Kekayaan yang disembahnya
Tak kuasa memberikan pertolongan yang berguna

Apa yang bisa Ia lakukan
Dengan harta dan permata indah yang ada
Tiada

Bola mata yang telah layu
Mengandung takut yang hebat di sela-sela harap
Belas kasih pada yang kuasa
Yang bertahun-tahun terlupakan.
BERTAHANLAH UNTUK HADAPI KEHIDUPAN
Dalam kehiupan kita, tidaklah bisa kita terlepaskan dari suatu yang disebut dengan penderitaan. Derita sebab asa dan cita yang tak tercapai, lara karena cinta yang terlupakan, sedih ditingggalkan harapan yang telah bertahun tersimpan. Sakit dan lara adalah bunga dari kehidupan yang kita jalani. Hadapilah semuanya dengan hati terbuka, dengan dada terbentang dengan senjata kesabaran.
Kesedihan yang kita alami, derita yang sedang menerpa, sakit yang menggigit pastilah akan berhenti pada suatu hari yang telah di pastikan. Karena jika ada kesulitan pasti akan berganti dengan kemudahan. Itulah janjai Tuhan kita yang tiada pernah akan mengingkari janji.
Marilah berawal dari hari ini, bersama kita lupakan kenangan pahit yang menyayat dalam dada. Lupakanlah kesedihan yang ada dan carilah arti kehidupanmu mulai saat ini.
Dan jangan berputus asa dari keberhasilan sebab tidak ada orang yang putus asa akan menuani keberhasilan yang ada hanyalah kegundahan.
Bersabar dan tenang hadapi kenyataan yang pahit sekalipun.
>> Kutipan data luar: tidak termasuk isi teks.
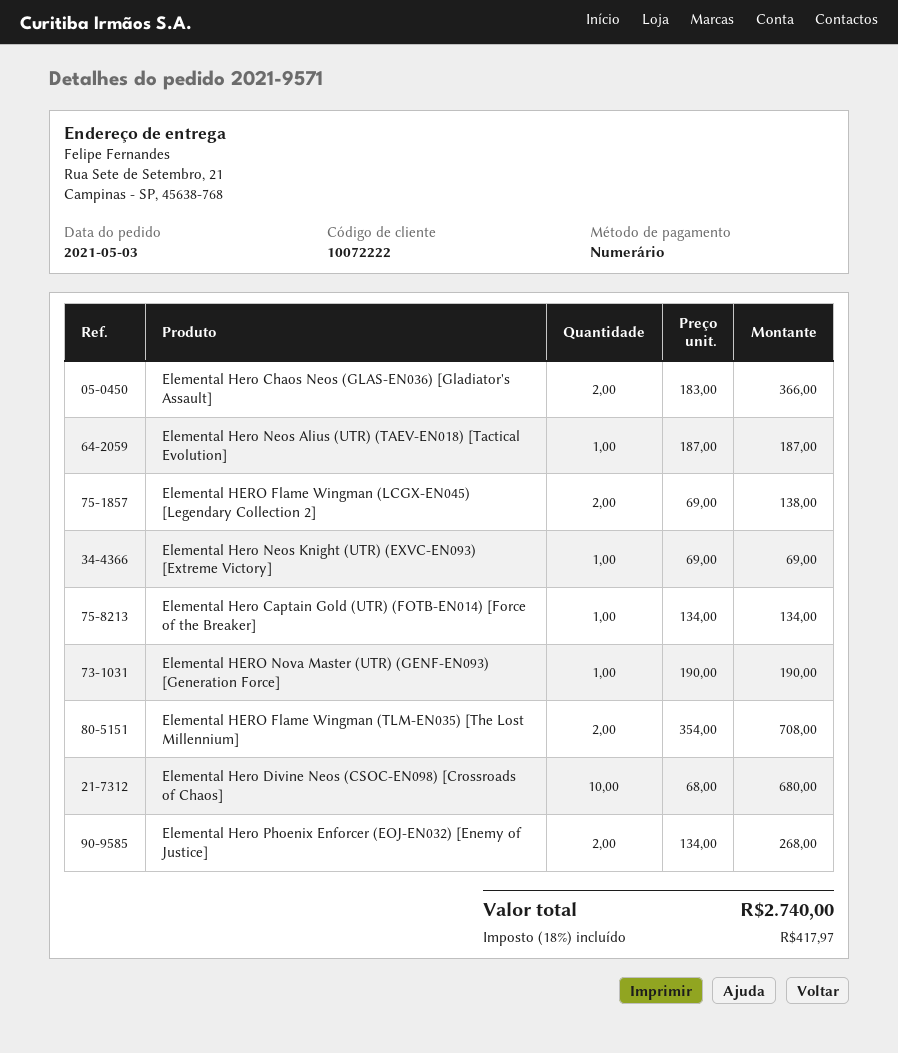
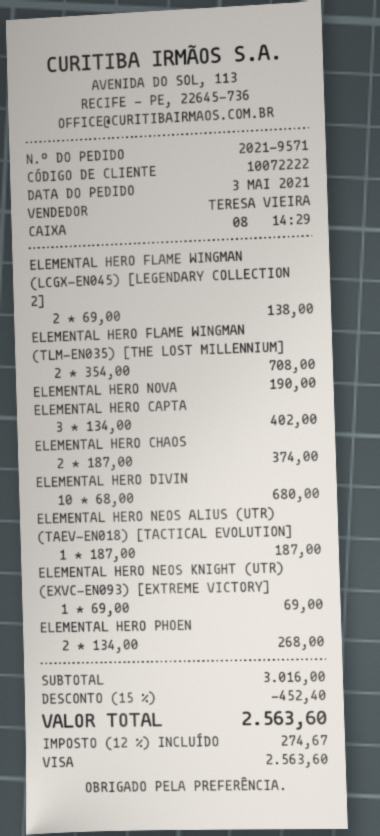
payment method: cash -> Visa
Elemental Hero Chaos Neos (GLAS-EN036) [Gladiator's Assault]: 2 x 183.00 = 366.00 -> 2 x 187.00 = 374.00
Elemental Hero Captain Gold (UTR) (FOTB-EN014) [Force of the Breaker]: 1 x 134.00 = 134.00 -> 3 x 134.00 = 402.00
discount: none -> 15% = 452.40
tax: 18% = 417.97 -> 12% = 274.67
total: 2740.00 -> 2563.60

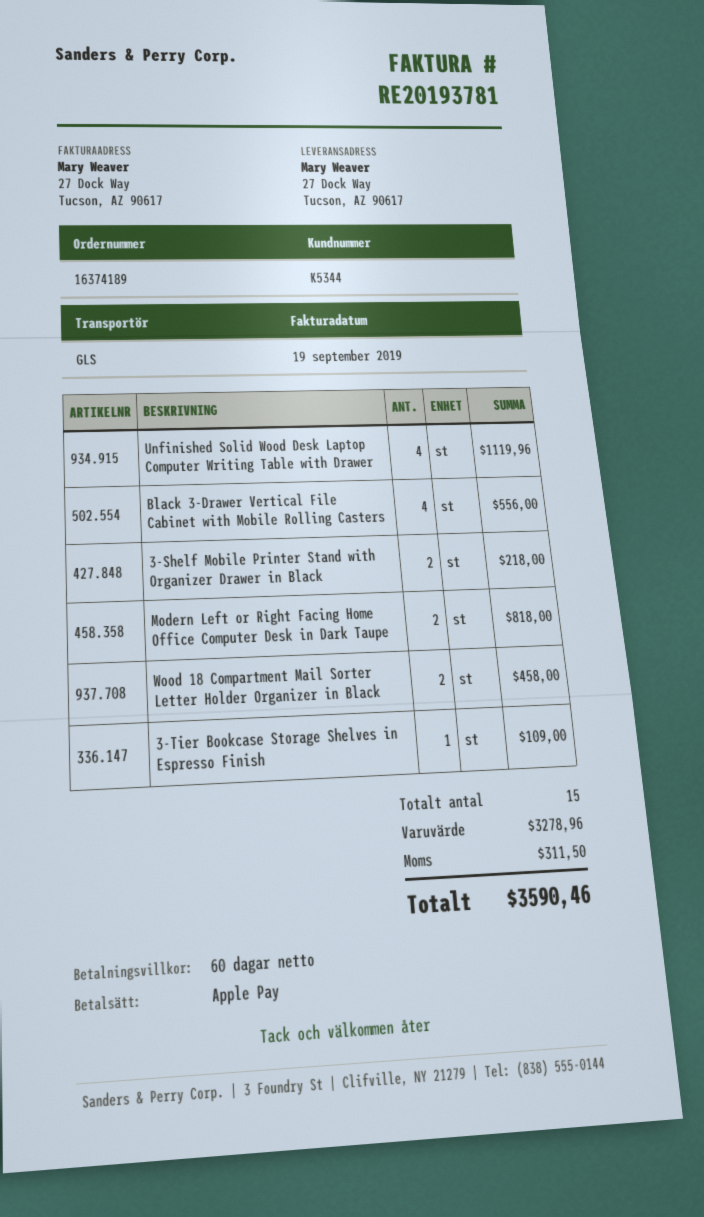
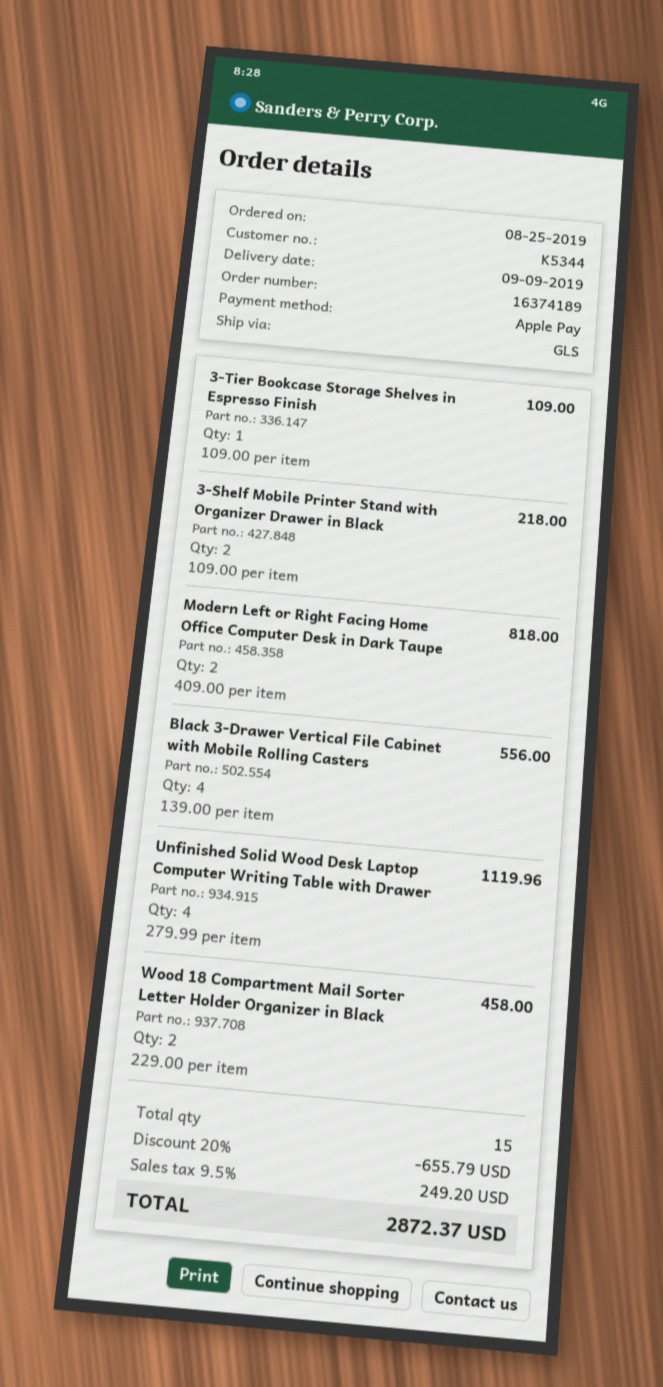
discount: none -> 20% = 655.79
tax: 311.50 -> 249.20
total: 3590.46 -> 2872.37

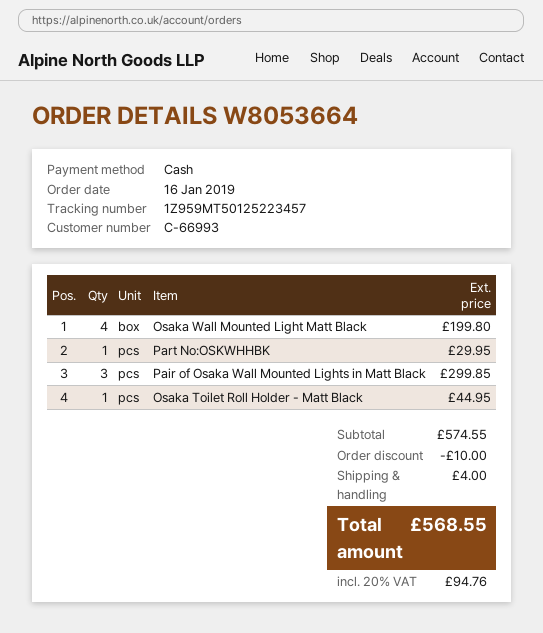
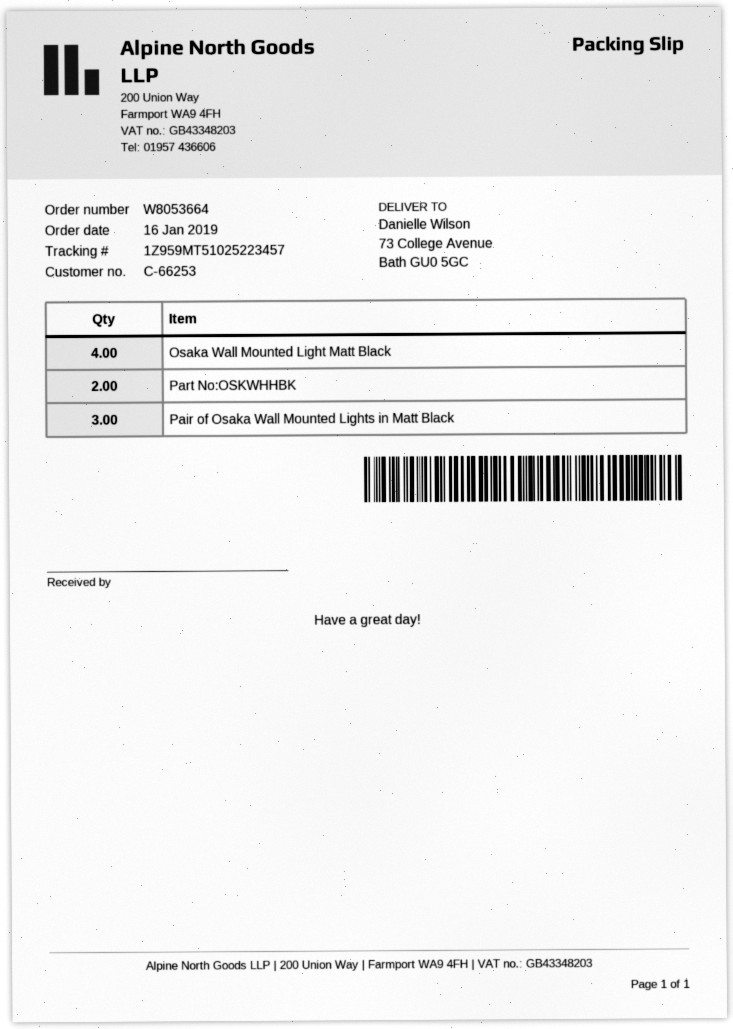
customer number: C-66993 -> C-66253
tracking number: 1Z959MT50125223457 -> 1Z959MT51025223457
Part No:OSKWHHBK: 1 -> 2
Osaka Toilet Roll Holder - Matt Black: 1 -> none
Pahit itu takan selamanya suatu saat akan beerubah menjadi manis atau asin.
Mintalah kepada yang paling memiliki untuk di beri.
Jangan cemburu pada orang lain yang sedang berada di puncak tangga.Berilah kesadarn pada hatimu bila orang yang berada di puncak pun pasti khan turun.
Keluhkanlah bebanmu pada yang maha mendegarkan keluhan dan tiada khan dapati Ia bosan.
Ungkapkanlah dan ceritakanlah pada yang maha mendengarkan tentang kehidupan yang sedang kau jalani.
Mintalah pada sang pemberi tentang kebutuhan di kehidupanmu dengan dorongan tyakin bila ia akan memberikan yang terbaik dari yang kau pinta.
Tangisilah hidupmu yang selalu berkurang dari hari kehari tapi amalmu tiada kemujuan, jangan kau tangisi kemiskinanmu tapi tangisilah ketidak artiamu dalam hidup yang sedang kau lampui.